8.A.153. The Regulator of the Flagellar Protein Export Apparatus, FliK (FliK) Family.

FlhA and FlhB are transmembrane proteins of the flagellar type III protein export apparatus, and their C-terminal cytoplasmic domains (FlhAC and FlhBC) coordinate flagellar protein export with assembly. FlhBC undergoes autocleavage between Asn-269 and Pro-270 in a well-conserved NPTH loop located between FlhBCN and FlhBCC polypeptides and interacts with the C-terminal domain of the FliK ruler when the length of the hook has reached about 55 nm in Salmonella. As a result, the flagellar protein export apparatus switches its substrate specificity, thereby terminating hook assembly and initiating filament assembly. Minamino et al. 2020 reported the role of FlhBC cleavage in the switching mechanism. FlhB(N269A) and FlhB(P270A) mutations do not affect the binding affinity of FlhBC for FliK, but the P270A mutation affects a FliK-dependent conformational change of FlhBC, thereby inhibiting the substrate specificity switching. The FlhA(A489E) mutation in FlhAC suppressed the flhB(P270A) mutation, suggesting that an interaction between FlhBC and FlhAC is critical for the export switching. Possibly the interaction between FliKC and a cleaved form of FlhBC promotes a conformational change in FlhBC, responsible for the termination of hook-type protein export and a structural remodeling of the FlhAC ring responsible for the initiation of filament-type protein export.

The flagellar type III protein export apparatus coordinates protein export with assembly, which allows the flagellum to be built at the cell surface. Hook completion is an important morphological checkpoint for the sequential flagellar assembly process. The protein export apparatus switches its substrate specificity from the hook protein to the filament protein upon hook completion. FliK, FlhB, and FlhA are involved in the export-switching process, and an interaction between FliK and FlhB induces conformational rearrangements in FlhB, followed by a structural remodeling of the FlhA ring structure that terminates hook assembly and initiates filament formation (Minamino et al. 2020).

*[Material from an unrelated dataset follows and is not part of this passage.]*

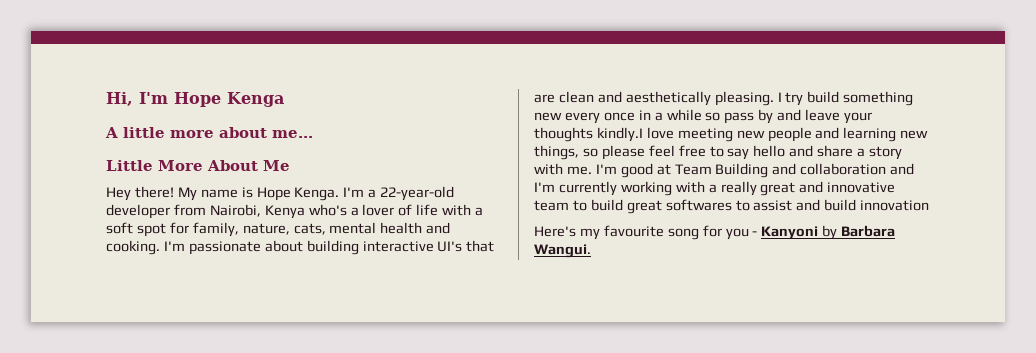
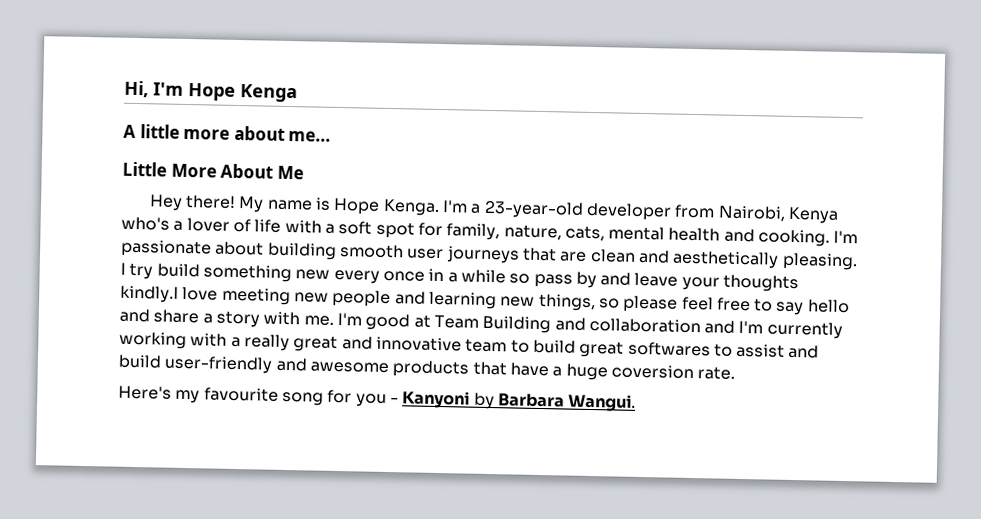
[380,186,455,201] 22-year-old -> [483,200,584,219] 23-year-old
[362,241,463,252] interactive UI's -> [339,244,520,264] smooth user journeys
[860,200,930,211] innovation -> [164,355,736,381] user-friendly and awesome products that have a huge coversion rate.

The flagellar protein export machinery is composed of a PMF-driven transmembrane export gate complex and a cytoplasmic ATPase ring complex consisting of FliH, FliI, and FliJ (Minamino et al. 2021). ATP hydrolysis by the FliI ATPase activates the export gate complex to become an active protein transporter utilizing Δψ to drive proton-coupled protein export. An interaction between FliJ and a transmembrane ion channel protein, FlhA, is a critical step for Δψ-driven protein export. To clarify how Δψ is utilized for flagellar protein export, Minamino et al. 2021 analyzed the export properties of the export gate complex in the absence of FliH and FliI. The protein transport activity of the export gate complex was very low at external pH 7.0 but increased significantly with an increase in Δψ by an upward shift of external pH from 7.0 to 8.5. This observation suggested that the export gate complex is equipped with a voltage-gated mechanism. An increase in the cytoplasmic level of FliJ and a gain-of-function mutation in FlhA significantly reduced the Δψ dependency of flagellar protein export by the export gate complex. However, deletion of FliJ decreased Δψ-dependent protein export significantly. Minamino et al. 2021 proposed that Δψ is required for efficient interaction between FliJ and FlhA to open the FlhA ion channel to conduct protons to drive flagellar protein export in a Δψ-dependent manner.